Hugo got kinda huffy and said that they don’t carry “RUMP” Roast at Ralph’s this time of year. Woah! Hold the phone! ”RUMP Roast?” The mere introduction of “Rump Roast” to this meat equation threw me off guard in a number of ways as that specific selection of beef had not been brought up at any point in our transaction thus far… and to be completely honest, the word “Rump Roast” makes me giggle. Hugo even gave me another free and unsolicited little bonus tip when he informed me that “RUMP Roast” is in fact what most restaurants use for “Roast Beef” during this time of the year. Though I appreciated being let in on this industry meat secret and promised to keep it on the down low, as you know, I have never ordered the “Roast Beef” at a restaurant in my life and therefore this information was of little to no interest of mine. I always opt for a “New York Steak” or “Filet Mignon” unless said restaurant has a children’s menu that I can order Chicken Parm, Chicken Fingers, or a Grilled Cheese sandwich from. Which oddly reminds me, we need eggs if you go shopping today.
Did I mention that I put away all of the dishes at 4am?
Anyway, I corrected Hugo yet again. ”Oh Hugo, my friend. It appears that you may not be hearing me correctly. I asked for neither a “Rib” nor a “Rump Roast” but in fact a “Round Roast.” I spelled the word “R-O-U-N-D” to him. “Round roast. Round Roast. ROUND ROAST.”
He informed me again that what I really wanted to order was in fact “Rib Roast”.
I asked Hugo if he is married. He didn’t actually answer the question either way but he at least alluded to the fact that he understands what marriage means. I told him that my wife VERY specifically instructed me to wake up at 4am and order an 8-10 pound “Round Roast” from him personally. I asked him if he understood the repercussions of me not pulling through with my end of this given assignment.
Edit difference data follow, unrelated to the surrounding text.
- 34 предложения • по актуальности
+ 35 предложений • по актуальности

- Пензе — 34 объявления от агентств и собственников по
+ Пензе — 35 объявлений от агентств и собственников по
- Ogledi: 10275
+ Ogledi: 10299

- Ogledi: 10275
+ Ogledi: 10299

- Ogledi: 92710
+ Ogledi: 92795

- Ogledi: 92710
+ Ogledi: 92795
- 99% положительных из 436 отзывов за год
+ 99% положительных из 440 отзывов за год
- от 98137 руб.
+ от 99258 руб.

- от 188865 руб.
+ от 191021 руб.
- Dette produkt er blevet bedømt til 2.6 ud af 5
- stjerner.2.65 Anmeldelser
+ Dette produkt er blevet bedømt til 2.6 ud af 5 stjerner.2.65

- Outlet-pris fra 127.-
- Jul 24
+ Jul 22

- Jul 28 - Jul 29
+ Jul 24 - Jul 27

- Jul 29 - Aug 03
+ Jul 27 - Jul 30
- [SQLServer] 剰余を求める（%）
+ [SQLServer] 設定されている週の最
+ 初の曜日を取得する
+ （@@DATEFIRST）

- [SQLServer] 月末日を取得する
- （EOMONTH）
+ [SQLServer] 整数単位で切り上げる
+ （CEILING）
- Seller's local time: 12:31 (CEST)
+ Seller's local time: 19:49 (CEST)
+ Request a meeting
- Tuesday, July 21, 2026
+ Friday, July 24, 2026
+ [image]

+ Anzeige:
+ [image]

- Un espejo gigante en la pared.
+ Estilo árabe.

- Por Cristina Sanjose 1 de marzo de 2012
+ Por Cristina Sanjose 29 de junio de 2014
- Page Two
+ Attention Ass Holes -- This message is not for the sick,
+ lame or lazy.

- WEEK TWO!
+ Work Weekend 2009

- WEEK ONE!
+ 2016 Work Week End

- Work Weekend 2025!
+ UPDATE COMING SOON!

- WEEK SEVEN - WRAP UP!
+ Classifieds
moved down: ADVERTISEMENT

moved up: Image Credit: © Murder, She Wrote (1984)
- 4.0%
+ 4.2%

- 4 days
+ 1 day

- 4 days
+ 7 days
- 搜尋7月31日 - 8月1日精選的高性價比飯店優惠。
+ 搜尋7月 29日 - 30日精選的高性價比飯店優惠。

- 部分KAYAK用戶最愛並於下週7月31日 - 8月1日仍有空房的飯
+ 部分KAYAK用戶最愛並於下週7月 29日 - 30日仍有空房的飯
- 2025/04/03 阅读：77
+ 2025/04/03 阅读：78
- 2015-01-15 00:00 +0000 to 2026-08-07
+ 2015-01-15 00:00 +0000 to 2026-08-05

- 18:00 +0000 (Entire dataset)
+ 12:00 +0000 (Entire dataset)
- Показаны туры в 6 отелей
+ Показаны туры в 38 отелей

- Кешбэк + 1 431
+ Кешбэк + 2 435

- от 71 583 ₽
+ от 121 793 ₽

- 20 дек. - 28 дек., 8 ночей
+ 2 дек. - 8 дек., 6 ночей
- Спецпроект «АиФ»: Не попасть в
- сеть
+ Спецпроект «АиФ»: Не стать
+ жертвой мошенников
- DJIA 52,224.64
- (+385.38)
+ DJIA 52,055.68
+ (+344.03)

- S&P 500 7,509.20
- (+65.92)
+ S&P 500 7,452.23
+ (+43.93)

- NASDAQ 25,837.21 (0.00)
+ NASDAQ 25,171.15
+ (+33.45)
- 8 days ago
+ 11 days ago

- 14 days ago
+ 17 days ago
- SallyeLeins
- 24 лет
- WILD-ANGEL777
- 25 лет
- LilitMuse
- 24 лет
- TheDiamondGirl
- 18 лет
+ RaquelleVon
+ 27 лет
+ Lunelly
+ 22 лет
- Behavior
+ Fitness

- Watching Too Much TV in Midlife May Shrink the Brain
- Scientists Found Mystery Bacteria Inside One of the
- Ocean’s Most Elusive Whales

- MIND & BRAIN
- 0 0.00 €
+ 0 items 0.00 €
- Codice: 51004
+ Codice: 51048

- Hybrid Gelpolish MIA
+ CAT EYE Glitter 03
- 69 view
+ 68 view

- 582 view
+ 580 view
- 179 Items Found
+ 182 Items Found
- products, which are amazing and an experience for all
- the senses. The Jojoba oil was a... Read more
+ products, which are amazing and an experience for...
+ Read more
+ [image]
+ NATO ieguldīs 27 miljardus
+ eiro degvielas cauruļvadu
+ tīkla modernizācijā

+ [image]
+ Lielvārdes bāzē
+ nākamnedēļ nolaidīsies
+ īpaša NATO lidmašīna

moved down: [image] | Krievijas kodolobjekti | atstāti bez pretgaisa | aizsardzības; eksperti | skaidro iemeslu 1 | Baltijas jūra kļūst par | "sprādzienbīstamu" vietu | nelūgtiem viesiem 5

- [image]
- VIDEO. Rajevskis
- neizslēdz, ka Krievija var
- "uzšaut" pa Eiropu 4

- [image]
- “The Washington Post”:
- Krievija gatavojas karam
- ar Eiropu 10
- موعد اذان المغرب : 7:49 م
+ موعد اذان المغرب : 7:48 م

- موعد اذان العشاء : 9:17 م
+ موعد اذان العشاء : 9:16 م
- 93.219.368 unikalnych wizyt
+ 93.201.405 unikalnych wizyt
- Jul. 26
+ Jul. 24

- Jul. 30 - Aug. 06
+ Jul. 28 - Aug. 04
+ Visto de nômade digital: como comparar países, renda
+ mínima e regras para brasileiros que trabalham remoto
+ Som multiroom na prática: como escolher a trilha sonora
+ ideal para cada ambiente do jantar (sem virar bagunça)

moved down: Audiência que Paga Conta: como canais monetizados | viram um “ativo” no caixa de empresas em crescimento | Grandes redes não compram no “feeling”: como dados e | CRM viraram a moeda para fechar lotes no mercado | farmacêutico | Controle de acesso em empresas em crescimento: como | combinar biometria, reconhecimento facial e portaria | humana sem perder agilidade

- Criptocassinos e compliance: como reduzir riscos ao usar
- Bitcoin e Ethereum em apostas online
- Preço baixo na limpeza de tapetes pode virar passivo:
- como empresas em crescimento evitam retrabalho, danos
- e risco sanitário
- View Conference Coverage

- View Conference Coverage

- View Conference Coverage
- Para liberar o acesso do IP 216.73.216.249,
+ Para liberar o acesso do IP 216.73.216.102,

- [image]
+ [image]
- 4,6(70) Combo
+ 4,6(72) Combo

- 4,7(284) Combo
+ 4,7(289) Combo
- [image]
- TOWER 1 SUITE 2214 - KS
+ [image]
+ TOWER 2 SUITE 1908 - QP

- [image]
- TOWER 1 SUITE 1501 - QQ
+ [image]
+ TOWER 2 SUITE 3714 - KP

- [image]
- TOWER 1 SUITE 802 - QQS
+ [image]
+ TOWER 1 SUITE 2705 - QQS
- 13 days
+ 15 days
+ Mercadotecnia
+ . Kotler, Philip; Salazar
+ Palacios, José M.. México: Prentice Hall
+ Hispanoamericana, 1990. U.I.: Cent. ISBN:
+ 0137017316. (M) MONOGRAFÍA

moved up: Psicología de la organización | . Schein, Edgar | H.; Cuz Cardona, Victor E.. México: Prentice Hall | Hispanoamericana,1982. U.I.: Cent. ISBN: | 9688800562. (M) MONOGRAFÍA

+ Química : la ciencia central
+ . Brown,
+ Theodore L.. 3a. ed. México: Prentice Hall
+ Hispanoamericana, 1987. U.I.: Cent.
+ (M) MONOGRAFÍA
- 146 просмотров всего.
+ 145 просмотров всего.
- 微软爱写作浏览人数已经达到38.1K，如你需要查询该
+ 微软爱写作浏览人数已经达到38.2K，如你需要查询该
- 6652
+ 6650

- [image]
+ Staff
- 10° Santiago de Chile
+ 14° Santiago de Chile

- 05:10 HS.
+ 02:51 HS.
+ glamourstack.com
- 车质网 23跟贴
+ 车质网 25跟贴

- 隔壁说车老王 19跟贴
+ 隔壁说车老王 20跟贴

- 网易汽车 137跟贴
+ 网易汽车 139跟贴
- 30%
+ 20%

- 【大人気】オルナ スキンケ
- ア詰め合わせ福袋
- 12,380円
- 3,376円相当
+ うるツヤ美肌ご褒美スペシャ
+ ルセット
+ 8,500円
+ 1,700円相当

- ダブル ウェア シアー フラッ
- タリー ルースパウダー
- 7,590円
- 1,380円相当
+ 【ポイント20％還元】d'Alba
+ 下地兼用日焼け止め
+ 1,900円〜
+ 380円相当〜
He answered that he did indeed understand. I thought that we were on the same page, but then he proceeded to ask me if I would like for him to set aside a “Rib Roast” for you to come in and look at when you wake up later today.
I told him that I was saddened by this. Whereas it seemed as though Hugo and I were making progress with this beef transaction and even sharing personal information about our lives and the meat business, we now seemed to be digressing once again. We had come all that way but just like *that* – Hugo was back on the “Rib Roast” and essentially back at square one yet again. He was once again suggesting that I wanted a roast that I did not wish to order. It had already been established throughout perpetuity that I was not interested in “Rib Roast” whatsoever. I told Hugo that I actually hate “Rib Roast” and that I would fight one and punch it in the dick if I saw one. I told him that I am allergic to Ribs. I told him to not even bring up the words “Rib Roast” again as I had been molested by a “Rib Roast” when I was 6 and the memories are still just too painful to handle. “But you know what, Hugo? I sure really would love a “ROUND Roast” if you could help me out this Christmas. Please?”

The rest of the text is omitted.